Хозяйка покосившейся избенки, что темнела за таким же покосившимся штакетником через дорогу от дома Серова, только что вернулась с рынка, куда время от времени выносила для продажи молоко от своей кормилицы. Дед в это время возился в хлеву, к тому же он ничего не видел в то раннее утро, кроме самого пожара, и поэтому разговор состоялся с глазу на глаз только с Уманцевой, которая, несмотря на свой возраст, обладала ясностью ума и четким восприятием происходящего. К тому же ей было искренне жалко своего соседа, который «не только здоровался первый в отличие от молодых и непьющих, но вдобавок ко всему и их проулок на свои собственные деньги в порядок привел».
Чуток русский человек на доброе к нему отношение, особенно когда проявляется оно не только на словах, но и на деле, и поэтому Рыбников решил говорить, не особо-то виляя.
— Галина Гавриловна, вы точно помните, что именно в то утро, когда случился пожар, вы видели вашего соседа спорящим с кем-то?
— Да что ж я, милок, дура, что ли, полная? — искренне возмутилась Уманцева. — Ты не смотри, что вроде бы как небогато с моим стариком живем да животину в хозяйстве держим, мы и телевизор вечерами смотрим, и в политике маленько разбираемся. Так что, милок, ты особо-то не оскорбляй, и сам в моих летах когда-нибудь будешь.
— Дай-то бог, — сам себе пожелал доброго долголетия Рыбников, однако тут же уточнил: — И вы уверены, что тот, второй, что стоял на крыльце рядом с вашим соседом, не похож на человека, фотографию которого я вам предъявлял?
Он имел в виду Кудлача, на которого поначалу падало подозрение в убийстве Серова Эту версию поддерживал полковник Цыбин. Окончательно сев на иглу и уже не в силах соскочить с нее, Лютый так паскудил воронцовскому смотрящему с черным золотом, что особо приближенные золотоноши только диву давались, с чего бы это Кудлач, довольно жесткий к другим своим подельникам, все еще терпит маразматический беспредел своего бывшего корефана. Короче говоря, повод для устранения Лютого у Кудлача был, однако свидетельница так и не признала в предъявленной ей фотографии Кленова того самого мужика, которого она видела тем утром на высоком крыльце своего соседа.
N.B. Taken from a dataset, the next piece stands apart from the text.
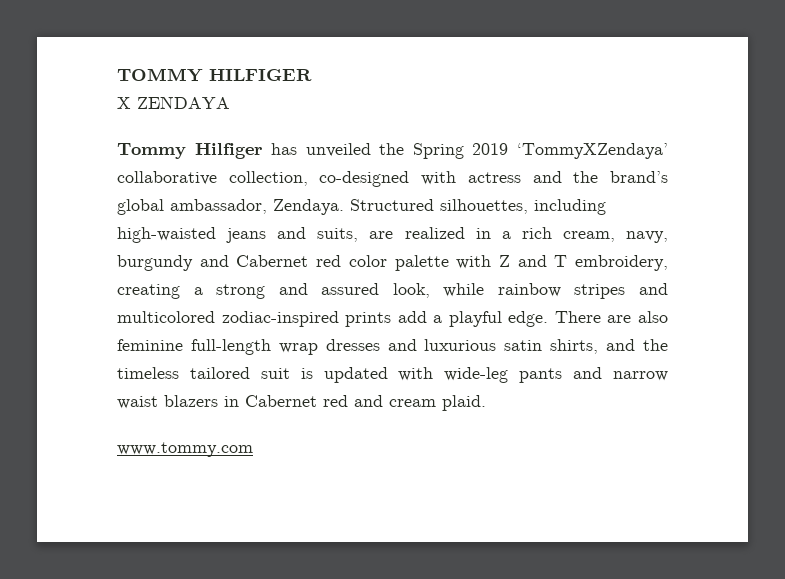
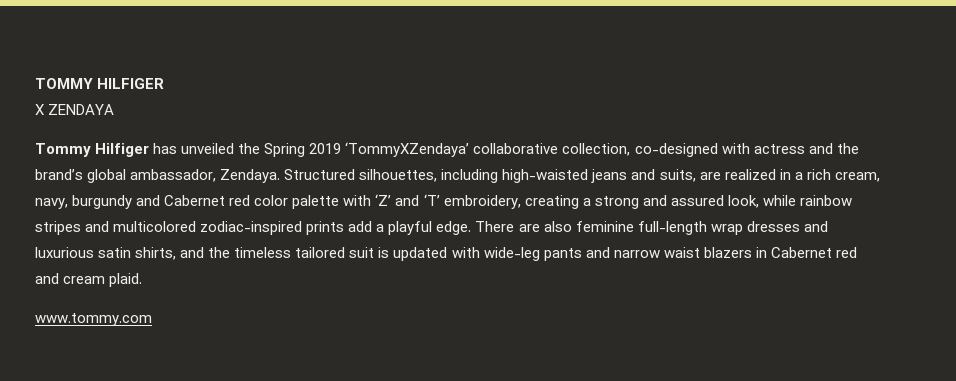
- Structured silhouettes, including high-waisted jeans and suits, are realized in a rich cream, navy, burgundy and Cabernet red color palette with Z and T embroidery, creating a strong and assured look, while rainbow stripes and multicolored zodiac-inspired prints add a playful edge.
+ Structured silhouettes, including high-waisted jeans and suits, are realized in a rich cream, navy, burgundy and Cabernet red color palette with ‘Z’ and ‘T’ embroidery, creating a strong and assured look, while rainbow stripes and multicolored zodiac-inspired prints add a playful edge.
— Мило-о-ок, — певуче протянула хозяйка дома, снисходительно улыбнувшись при этом. — Во-первых, того мужчину, фотку которого ты мне показывал, я и раньше у соседа видела, они водку порой вместе пили, а во-вторых… Тот, которого я тем утром видела, ниже того, что на фотке, чуть ли не на полголовы. Такому, что на фотке, лучше сразу кошелек отдать, а этот, что с соседом ругался, среднего роста, да и морда упитанная, похоже даже, будто не русский он, а чечен какой-нибудь или еще кто из ихней породы. На рынке городском нынче много таких понаехало.
— А чего ж вы раньше все это не рассказали? — искренне возмутился Рыбников.
— А меня кто спрашивал? — в свою очередь возмутилась Уманцева. — Следователь ваш сунул мне фотографию и твердит как дятел: «Этот?» Ну и я ему: «Да пошел бы ты!»
— Короче, поговорили? — хмыкнул Рыбников.
— Выходит, что так.
— Ну, а узнать того мужчину вы смогли бы? — осторожно, чтобы только не спугнуть вошедшую в праведный раж хозяйку дома, в которой еще не улеглась обида на следователя прокуратуры, спросил Рыбников.